In my life, I have often learned things the hard way despite constant admonitions from various mentors, such as my parents. As an extremely cliché example, I once cracked my head open because I dove into the shallow end of a pool. Unfortunately, that was one of the least painful lessons I chose to learn the "hard way." Consequently, my belief that experience is the purest form of knowledge is reaffirmed by a plethora of autobiographical experiences. This leads me to the more philosophical aspect of this entry.

A recent paper I wrote for one of my Anthropology classes discussed the conflicting natures of science and religion. I concluded the paper by stating that the two are irreconcilable because the unification of physical and metaphysical truth would result in mankind's deification. Now assuming that God, or whatever supreme entity exists (if there is such an entity), s/he/it would presumably possess a pure knowledge of all things. Therefore by my logic, which is surely flawed, God/Flying Spaghetti Monster/Whomever has experienced all things. Now knowing what little I've learned and experienced during my infinitesimally short lifespan, I would hate to be omniscient. Perhaps it's just my pessimistic vantage point on life, but to experience all things seems rather agonizing. Regardless of all the true happiness one might experience, is it enough to overcome all the pain and suffering?

I guess after writing all of this, it seems rather pointless. The main philosophical question I'm posing is whether or not good is more powerful than bad/evil, and no question is more prevalent in any humanistic inquiry. Ergo, I apologize for anyone who has endured my inane digression.

(*a quote by the very unoriginal, non-thought-provoking writer T.J. Adams)

Life and Death (18-10-2007)

"Vivere continget dolore morique."

-My realist modification of Ovid, Amores 1.3

You can't have your cake... (09-10-2007)

...and eat it too. Harsh, I know, but it's true.



Not even if it's ice cream cake. Especially if it's ice cream cake! You have to painfully watch as it slowly melts into a puddle of room-temperature dairy soup.

Relapse (08-10-2007)

It's weird how something you thought you were over can come back one day, totally untriggered, and bring with it a tidal wave of melancholy. It really shouldn't bother me, but it does. Most of all, it makes me wish for times before when I was carefree, and the most important people to me would be (and are) always there. Times when movies, anime, and simple pleasures were readily available, as well as the capacity to lose oneself in them. Times before I became a cynic of romantic love. Times before her, the one who REALLY messed me up.

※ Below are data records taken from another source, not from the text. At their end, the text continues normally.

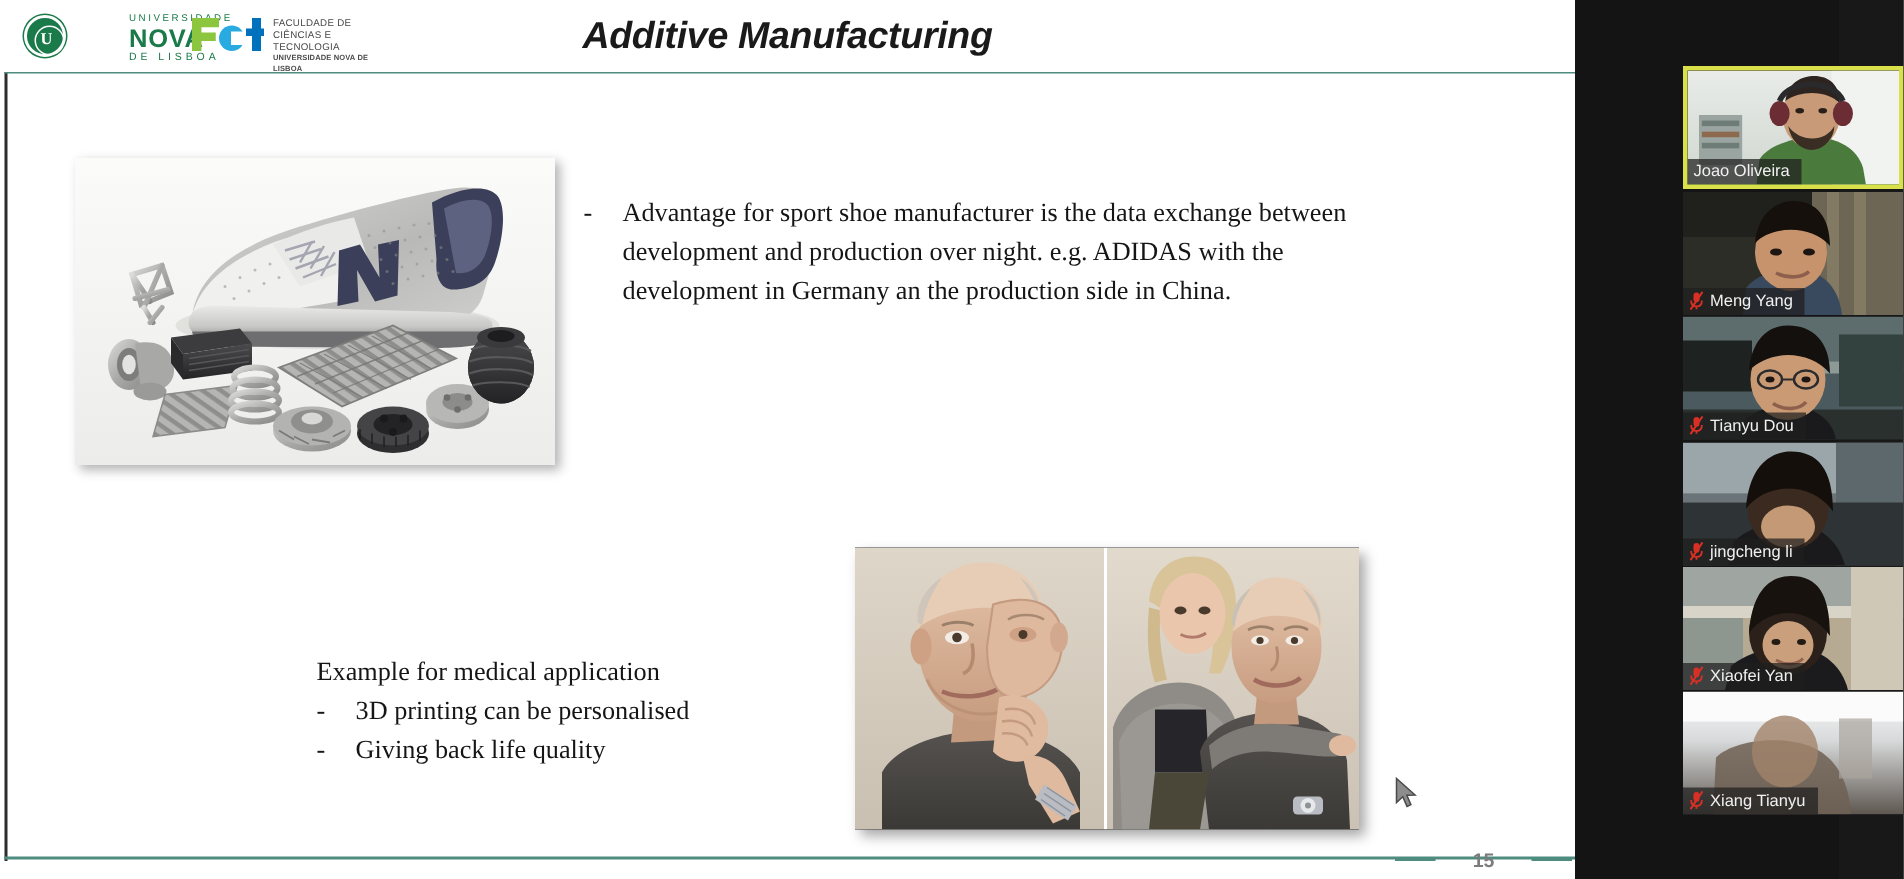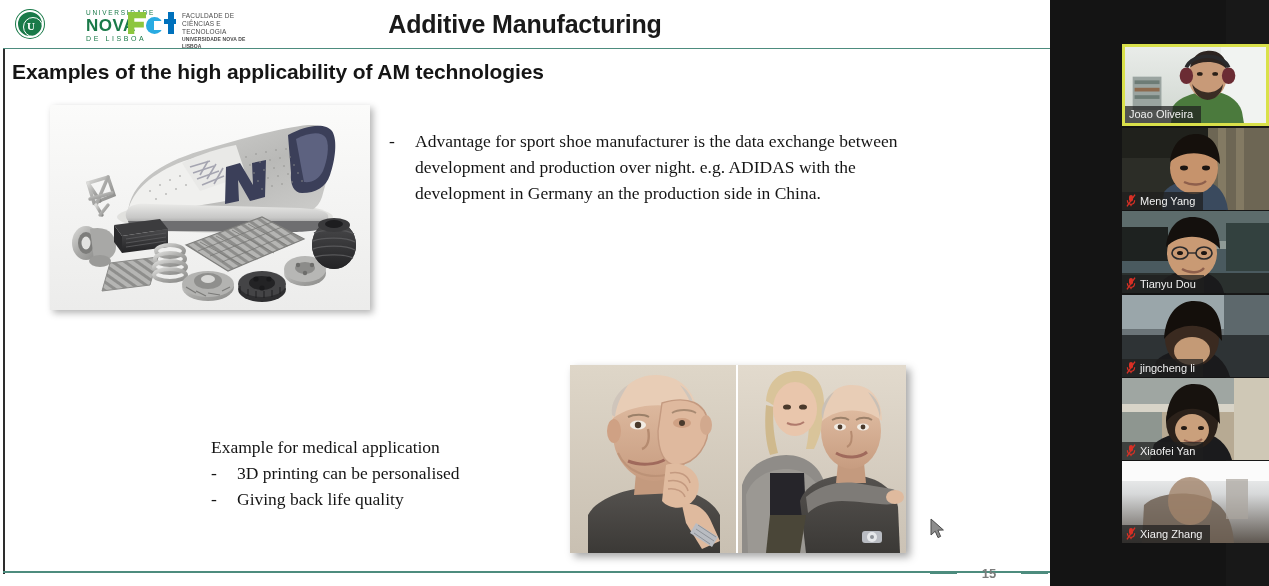--- a/index.html
+++ b/index.html
@@ -32,20 +32,21 @@
   .footer-rule {
     position:absolute; left:3px; top:571px; width:1047px; height:2px;
     background:#4d8c7e;
   }
 
   .slide-title {
     position:absolute; left:0; top:10px; width:1050px;
     text-align:center;
     font-size:25px; font-weight:bold; color:#1a1a1a;
     letter-spacing:-0.2px;
+    font-style:italic;
   }
 
   
   .logo-nova { position:absolute; left:16px; top:8px; width:104px; height:32px; }
   .nova-seal {
     position:absolute; left:0; top:2px; width:28px; height:28px;
     border-radius:50%; background:#1a7a49;
     border:2px solid #ffffff;
     box-shadow:0 0 0 1px #1a7a49;
   }
@@ -192,21 +193,20 @@
         <div class="fct-words">
           <div class="fct-l1">FACULDADE DE</div>
           <div class="fct-l2">CIÊNCIAS E TECNOLOGIA</div>
           <div class="fct-l3">UNIVERSIDADE NOVA DE LISBOA</div>
         </div>
       </div>
 
       <div class="slide-title">Additive Manufacturing</div>
     </div>
 
-    <div class="slide-heading">Examples of the high applicability of AM technologies</div>
 
     <div class="photo-shoe">
       <svg class="shoe-canvas" viewBox="0 0 320 205" preserveAspectRatio="none">
         <defs>
           <linearGradient id="bgw" x1="0" y1="0" x2="0" y2="1">
             <stop offset="0%" stop-color="#fbfbfa"></stop>
               <stop offset="100%" stop-color="#ececeb"></stop>
           </linearGradient>
           <linearGradient id="mesh" x1="0" y1="0" x2="1" y2="1">
             <stop offset="0%" stop-color="#d6d6d4"></stop>
@@ -712,21 +712,21 @@
       </svg>
       <div class="tile-label">
         <span class="mic-muted">
           <svg width="10" height="13" viewBox="0 0 10 13">
             <rect x="3" y="1" width="4" height="6.5" rx="2" fill="#d93025"></rect>
             <path d="M1.4 6.3 C1.4 9 3 10.3 5 10.3 C7 10.3 8.6 9 8.6 6.3" stroke="#d93025" stroke-width="1.2" fill="none"></path>
             <rect x="4.4" y="10" width="1.2" height="2.2" fill="#d93025"></rect>
             <path d="M1 12.4 L9 0.6" stroke="#d93025" stroke-width="1.3"></path>
           </svg>
         </span>
-        <span>Xiang  Zhang</span>
+        <span>Xiang  Tianyu</span>
       </div>
     </div>
 
   </div>
 
   <div class="cursor">
     <svg width="16" height="22" viewBox="0 0 16 22">
       <path d="M1 1 L1 17 L5.2 13.2 L8 19.6 L10.6 18.4 L7.9 12.2 L13.4 12 Z" fill="#8d8d8d" stroke="#4a4a4a" stroke-width="1"></path>
     </svg>
   </div>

Now I seek solitude. I often try to find solace in the things that used to bring me so much joy, but my jaded consciousness only makes them palatably bittersweet.

EDIT: I think I've become so cynical lately that it's actually making me depressed. I think I should do something about that... maybe sacrifice a goat?

EDIT: I don't think that was a good idea... it got kind of messy and didn't really help to resolve anything...

Prodigal Son (03-10-2007)

There are few things more depressing than coming to the harsh realization that your parents, the two people who have the most unconditional love for you in this wretched world, don't know who you really are, and, despite the fact that you know they will love you regardless, you keep your true self hidden because of the shame you feel for disappointing their expectations.



I wish I could sit down and tell them everything about me, but I don't think that will ever happen. I am an outsider.